What you need to do.
Examine each line of the data. Copy those that contain the string "status".
-*-*-
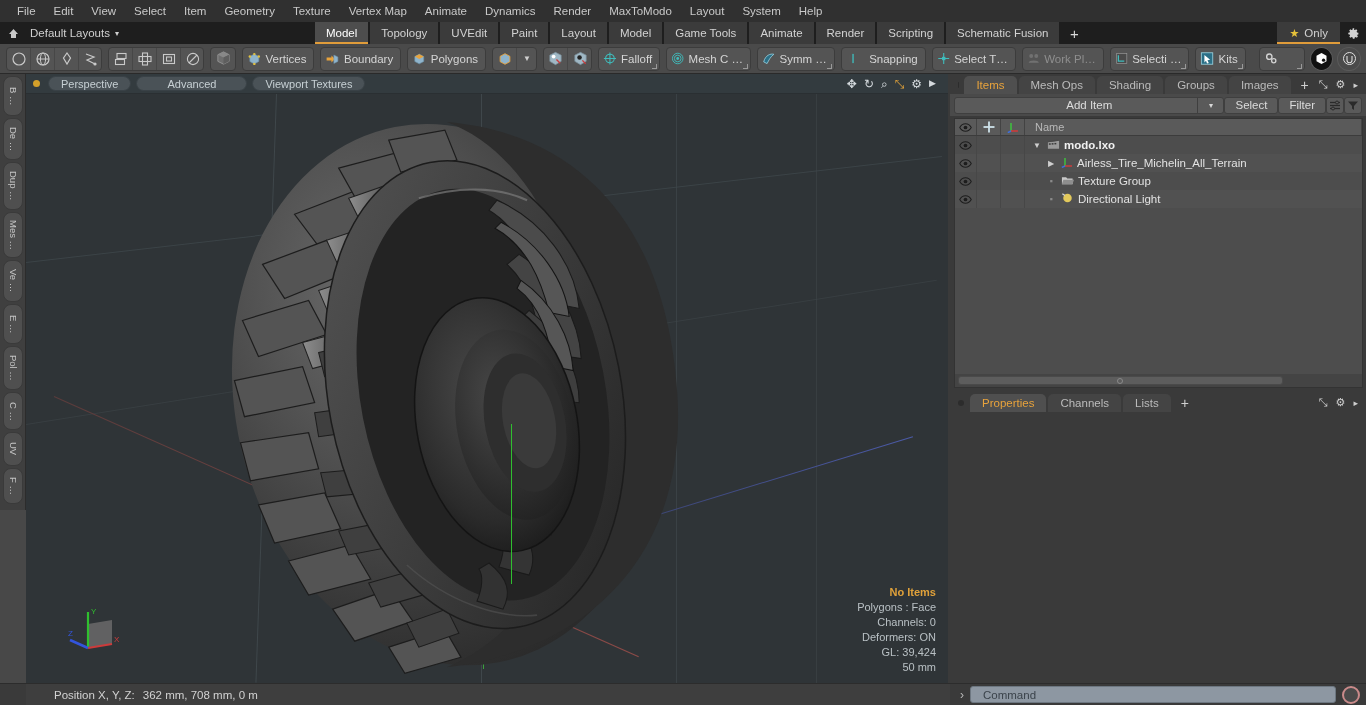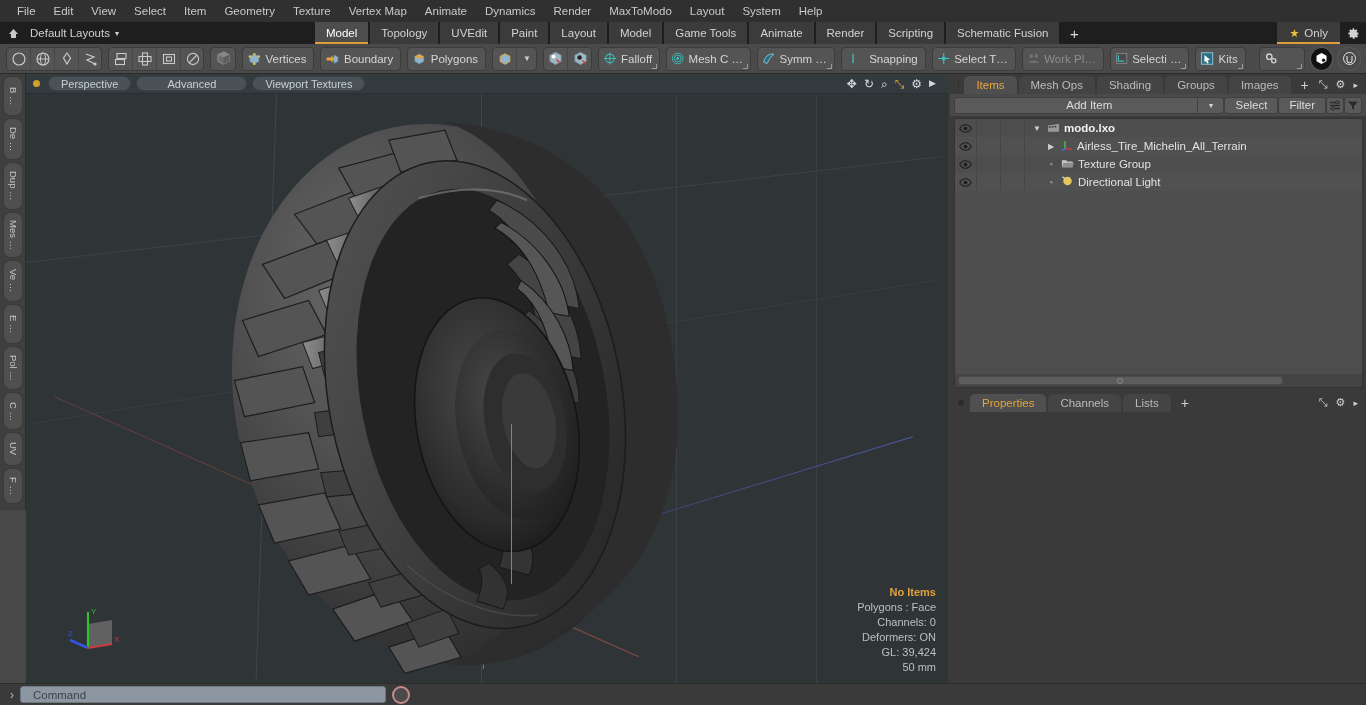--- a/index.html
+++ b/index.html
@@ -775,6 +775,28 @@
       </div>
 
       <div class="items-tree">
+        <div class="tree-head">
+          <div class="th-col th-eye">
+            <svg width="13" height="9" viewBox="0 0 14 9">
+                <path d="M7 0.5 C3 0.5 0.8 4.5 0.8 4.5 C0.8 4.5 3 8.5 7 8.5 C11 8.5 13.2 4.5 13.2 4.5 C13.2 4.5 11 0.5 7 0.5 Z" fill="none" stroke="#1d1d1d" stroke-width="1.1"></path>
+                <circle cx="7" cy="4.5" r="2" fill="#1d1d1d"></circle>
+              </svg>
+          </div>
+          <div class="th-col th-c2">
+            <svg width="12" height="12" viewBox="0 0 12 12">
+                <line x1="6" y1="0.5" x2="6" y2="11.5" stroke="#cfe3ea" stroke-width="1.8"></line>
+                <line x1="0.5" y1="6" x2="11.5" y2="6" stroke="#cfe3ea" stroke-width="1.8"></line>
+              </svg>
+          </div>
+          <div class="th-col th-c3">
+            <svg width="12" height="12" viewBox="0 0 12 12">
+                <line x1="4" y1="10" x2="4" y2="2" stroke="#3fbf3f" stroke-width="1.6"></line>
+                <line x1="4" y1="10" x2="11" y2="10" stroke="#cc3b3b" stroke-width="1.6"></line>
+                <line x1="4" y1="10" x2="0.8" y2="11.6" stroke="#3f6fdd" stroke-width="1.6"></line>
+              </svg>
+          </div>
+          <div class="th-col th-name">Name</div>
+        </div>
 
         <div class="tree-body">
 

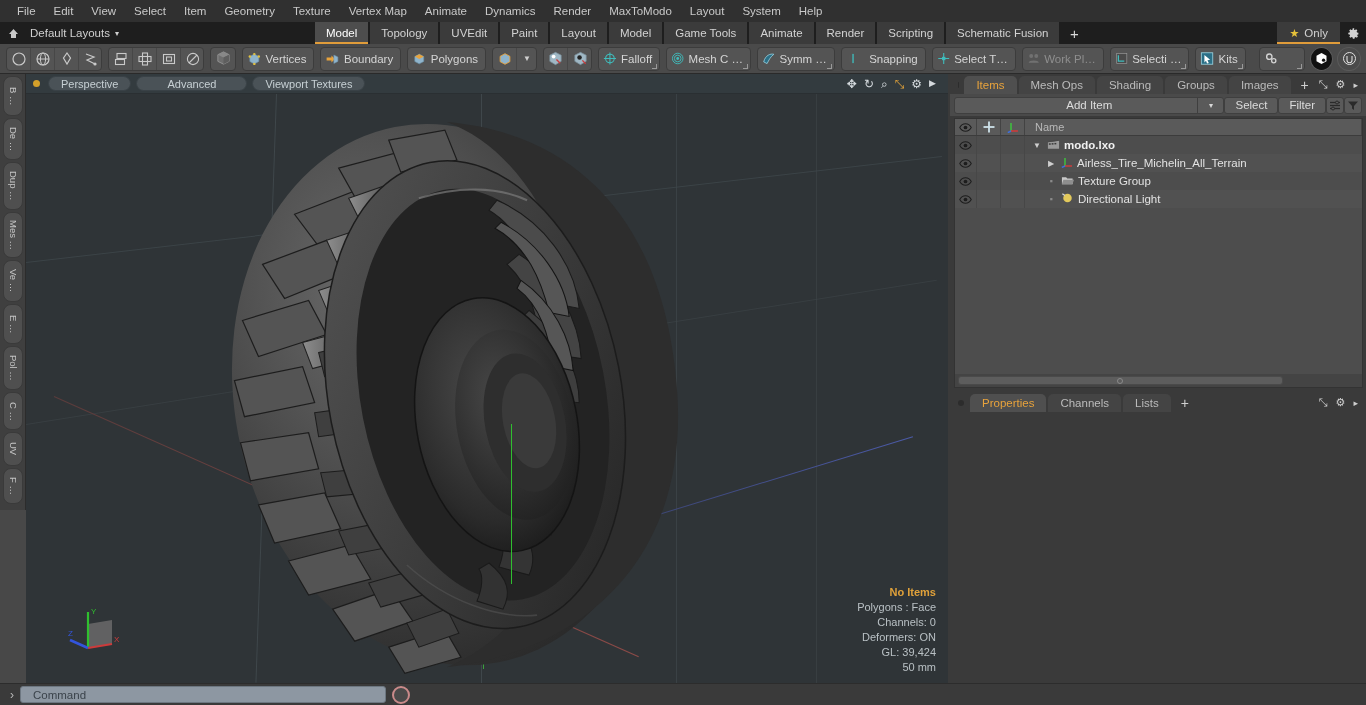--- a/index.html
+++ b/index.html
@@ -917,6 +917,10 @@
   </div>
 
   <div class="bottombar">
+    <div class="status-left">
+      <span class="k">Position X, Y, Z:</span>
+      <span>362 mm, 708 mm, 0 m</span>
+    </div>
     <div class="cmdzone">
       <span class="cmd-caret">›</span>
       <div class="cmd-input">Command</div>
-*-*-
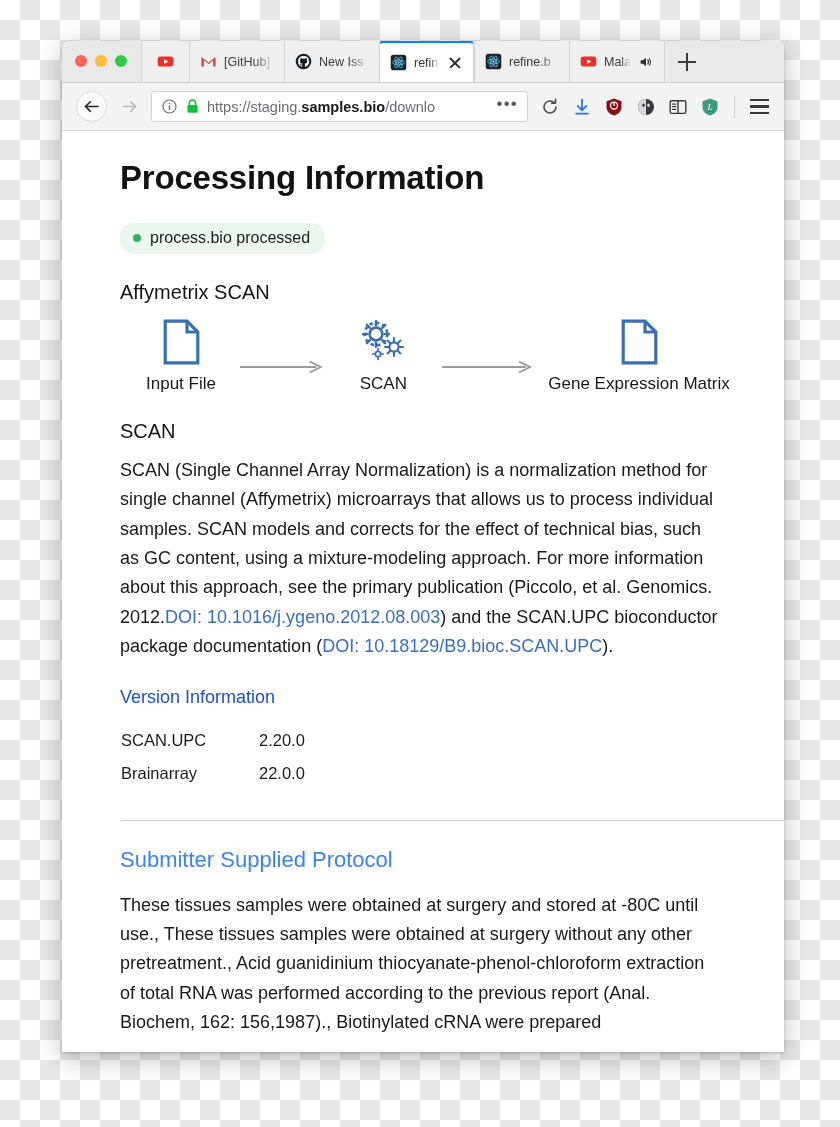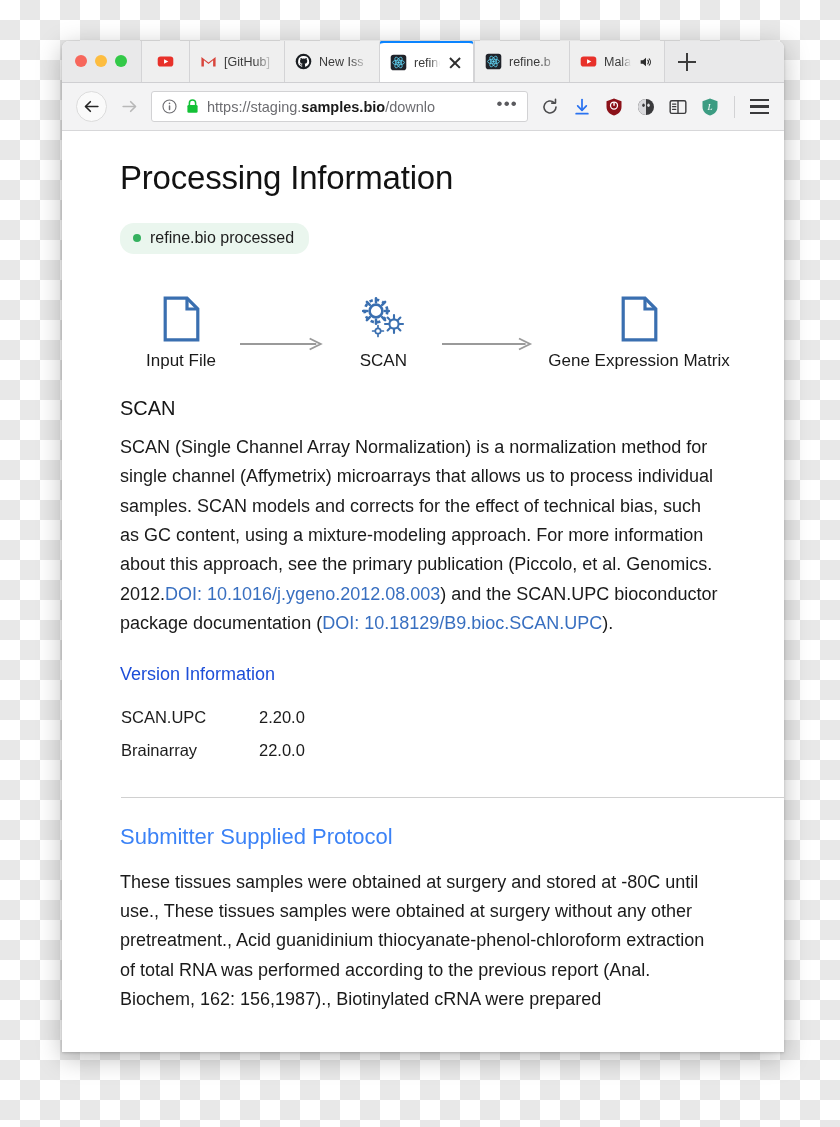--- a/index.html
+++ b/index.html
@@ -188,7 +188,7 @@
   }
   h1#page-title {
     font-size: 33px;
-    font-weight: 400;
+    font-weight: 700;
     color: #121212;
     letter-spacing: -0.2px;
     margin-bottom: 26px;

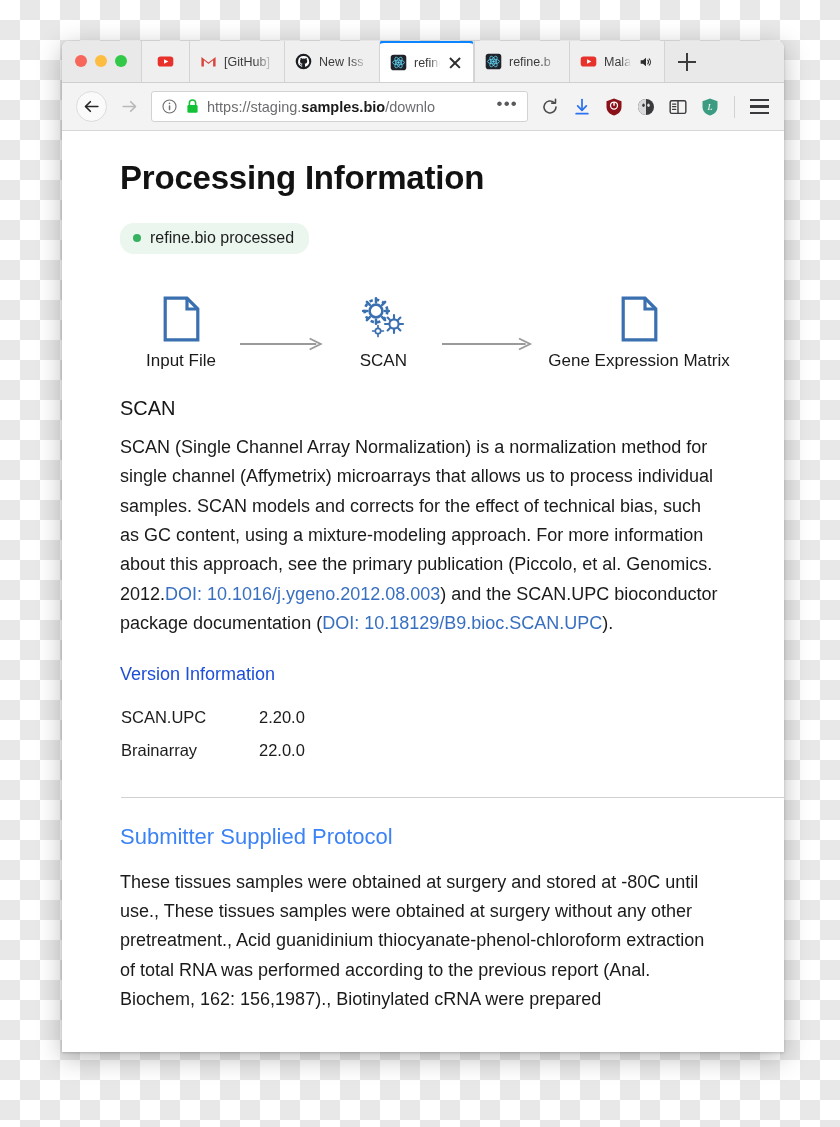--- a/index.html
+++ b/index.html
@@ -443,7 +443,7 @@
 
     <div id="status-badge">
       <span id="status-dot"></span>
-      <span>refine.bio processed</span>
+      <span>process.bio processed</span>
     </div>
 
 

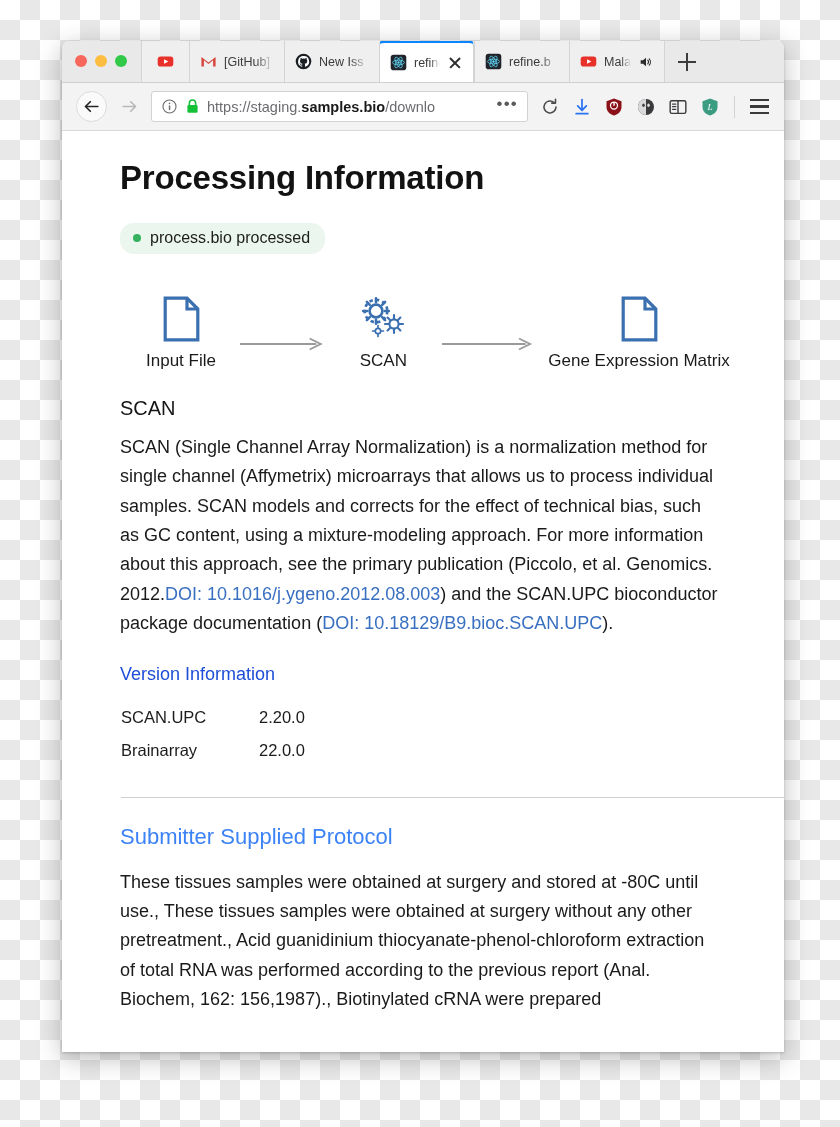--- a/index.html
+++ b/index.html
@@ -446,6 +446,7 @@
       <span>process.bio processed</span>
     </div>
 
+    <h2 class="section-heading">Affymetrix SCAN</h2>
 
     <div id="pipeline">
-*-*-
Answer to this problem.
+    <div class="status-left">
     <div id="status-badge">
       <span id="status-dot"></span>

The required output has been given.